Future MVP Fred Lynn patrolled the outfield at McCoy in the early 1970’s.

 It was always cool to see a rehabbing Red Sox star come down to Pawtucket. Manny Ramirez liked things so much he claimed his hamstring was sore for an extra day or two so he’d avoid the hounding media corps up at Fenway. Dustin Pedroia couldn’t stop exchanging waves and high-fives with all sorts of familiar faces. Then there were the guys who felt a trip to McCoy was clearly beneath them. They’d frequently deploy the weasel move out a side door to their waiting luxury SUV’s to avoid the handful of media who actually cared about their rehab stints. Hello there, Josh Beckett and David Price.

 My McCoy memories go way back. I remember packing my calculator as John Parente’s stat guy for WKRI radio’s high school football package and taking in a few State Championship games on frigid December days. I remember getting a dream assignment as a newspaper intern in the summer of 1987 and covering big Sam Horn, plucky Jody Reed and hot prospects Brady Anderson and Ellis Burks. Nottle – known as `Singing Ed’ because he loved to whistle country tunes in area watering holes – had this to say to Burks when the fateful call to report to Fenway came in May: “Ellie, don’t let `em f&#k with your swing up there. You’re too good.”

 The wind-whipped press box was creaky unsafe so in those days we wrote game stories in the bowels of McCoy. The umpires would constantly be dropping four-letter words when they poked their heads in to steal a few beers out of the press refrigerator.

 Owner Ben Mondor was ready to leave dumpy McCoy before the state agreed to pump millions into the grand dame in 1998. In 2004, the proud triumvirate of Mondor, Tamburro and Lou Schwechheimer couldn’t stop smiling when they showed off the sparkling facility to the baseball world at the Triple A all-star game.

 Time didn’t treat McCoy well and by the time Mondor died in 2010 the ballpark needed thousands of dollars in yearly upgrades.
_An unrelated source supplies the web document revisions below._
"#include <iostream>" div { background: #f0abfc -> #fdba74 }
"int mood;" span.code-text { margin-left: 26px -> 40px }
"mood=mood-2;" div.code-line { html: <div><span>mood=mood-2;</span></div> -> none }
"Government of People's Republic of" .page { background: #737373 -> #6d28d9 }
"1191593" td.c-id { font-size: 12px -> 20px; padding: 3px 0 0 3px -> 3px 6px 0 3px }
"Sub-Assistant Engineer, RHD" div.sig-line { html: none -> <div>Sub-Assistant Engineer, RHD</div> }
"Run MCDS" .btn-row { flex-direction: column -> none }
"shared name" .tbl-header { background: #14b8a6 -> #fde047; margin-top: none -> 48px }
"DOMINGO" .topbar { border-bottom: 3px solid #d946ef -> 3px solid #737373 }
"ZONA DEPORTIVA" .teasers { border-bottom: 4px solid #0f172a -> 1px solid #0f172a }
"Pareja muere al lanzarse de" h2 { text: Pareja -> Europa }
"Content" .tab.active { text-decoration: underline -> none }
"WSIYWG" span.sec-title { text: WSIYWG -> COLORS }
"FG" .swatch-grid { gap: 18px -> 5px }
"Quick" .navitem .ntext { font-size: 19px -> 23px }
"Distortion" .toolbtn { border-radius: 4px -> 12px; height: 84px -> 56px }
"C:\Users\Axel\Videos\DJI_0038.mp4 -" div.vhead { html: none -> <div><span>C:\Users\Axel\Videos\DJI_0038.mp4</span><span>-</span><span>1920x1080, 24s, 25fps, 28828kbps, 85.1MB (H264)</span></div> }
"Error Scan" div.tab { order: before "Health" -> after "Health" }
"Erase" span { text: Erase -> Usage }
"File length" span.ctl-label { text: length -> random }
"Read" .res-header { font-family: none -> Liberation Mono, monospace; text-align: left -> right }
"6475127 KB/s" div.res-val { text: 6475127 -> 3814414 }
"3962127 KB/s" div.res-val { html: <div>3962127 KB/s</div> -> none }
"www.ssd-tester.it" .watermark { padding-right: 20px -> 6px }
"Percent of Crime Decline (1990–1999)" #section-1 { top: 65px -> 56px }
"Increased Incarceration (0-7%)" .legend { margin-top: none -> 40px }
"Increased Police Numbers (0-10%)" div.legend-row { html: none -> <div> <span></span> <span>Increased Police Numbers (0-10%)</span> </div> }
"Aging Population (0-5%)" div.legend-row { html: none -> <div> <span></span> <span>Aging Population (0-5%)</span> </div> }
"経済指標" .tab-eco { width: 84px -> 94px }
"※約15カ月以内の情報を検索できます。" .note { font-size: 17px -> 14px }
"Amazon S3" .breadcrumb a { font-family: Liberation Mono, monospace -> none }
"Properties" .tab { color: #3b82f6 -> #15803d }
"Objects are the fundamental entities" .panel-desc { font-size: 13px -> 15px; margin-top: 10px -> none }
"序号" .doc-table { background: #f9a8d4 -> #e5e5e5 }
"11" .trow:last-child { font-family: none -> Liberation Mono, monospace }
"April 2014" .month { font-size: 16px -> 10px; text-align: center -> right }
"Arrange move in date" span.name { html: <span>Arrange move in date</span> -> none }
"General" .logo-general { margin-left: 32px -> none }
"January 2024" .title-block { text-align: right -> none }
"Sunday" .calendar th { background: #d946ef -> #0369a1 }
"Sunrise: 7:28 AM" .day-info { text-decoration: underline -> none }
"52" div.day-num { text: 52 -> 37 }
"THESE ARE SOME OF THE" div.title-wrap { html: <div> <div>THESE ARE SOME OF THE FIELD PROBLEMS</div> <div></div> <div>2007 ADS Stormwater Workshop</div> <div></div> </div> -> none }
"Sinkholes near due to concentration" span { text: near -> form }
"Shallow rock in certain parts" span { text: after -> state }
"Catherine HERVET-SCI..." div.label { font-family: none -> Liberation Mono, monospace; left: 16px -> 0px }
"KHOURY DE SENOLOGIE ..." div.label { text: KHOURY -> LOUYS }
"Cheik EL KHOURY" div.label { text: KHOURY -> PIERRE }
They didn’t come, however, and the team was sold. New ownership offered the most generous stadium deal in Triple A baseball history to build a new stadium in downtown Pawtucket and felt it had a 30-year deal with the state in May, 2017. But Nick Mattiello had other ideas.

 Citing the bogus excuse that his `constituents’ back in Garden City had no appetite for a development in Pawtucket, the House Speaker blew up the deal. The new ownership called his bluff and will open Polar Park in Worcester in April.

 Fast forward two years and as everyone looked out across the emerald green diamond the other night, it was somewhat fitting that Mattiello’s constituents had swept him out of office in decisive fashion just a few days earlier.

 “If he’d gotten the boot two years ago the PawSox might still be here,” said long-time sports writer Joe McDonald. “How one guy could mess this all up is crazy. That’s Rhode Island.”

The City of Pawtucket and State of Rhode Island will now be tasked with keeping McCoy emerald green.

 What will happen to 78-year old McCoy? The answer will come from the current owners, the City of Pawtucket and Mattiello’s pals on Smith Hill. I threw out that its fate will be determined by a combination of vision and money.

 “Those things are in short supply around here,” one wag said.

 That’s probably true. Sadly Triple A baseball is no more in Pawtucket, and McCoy’s days are likely numbered, too. In a few years maybe the site is a badly-needed new high school complex, or a public safety compound. Sadly, it may also become a dark, decaying old ballpark where legends once came of age.

 If you’re passing by old McCoy this coming winter maybe stop and give her one last look. Remember your first game, or your last fireworks show. Maybe think back to that Thanksgiving football game in the 1980’s or Bob Dylan’s visit in 2006.

 Whatever the memory, hold them dear. After all, it’s hard to say goodbye.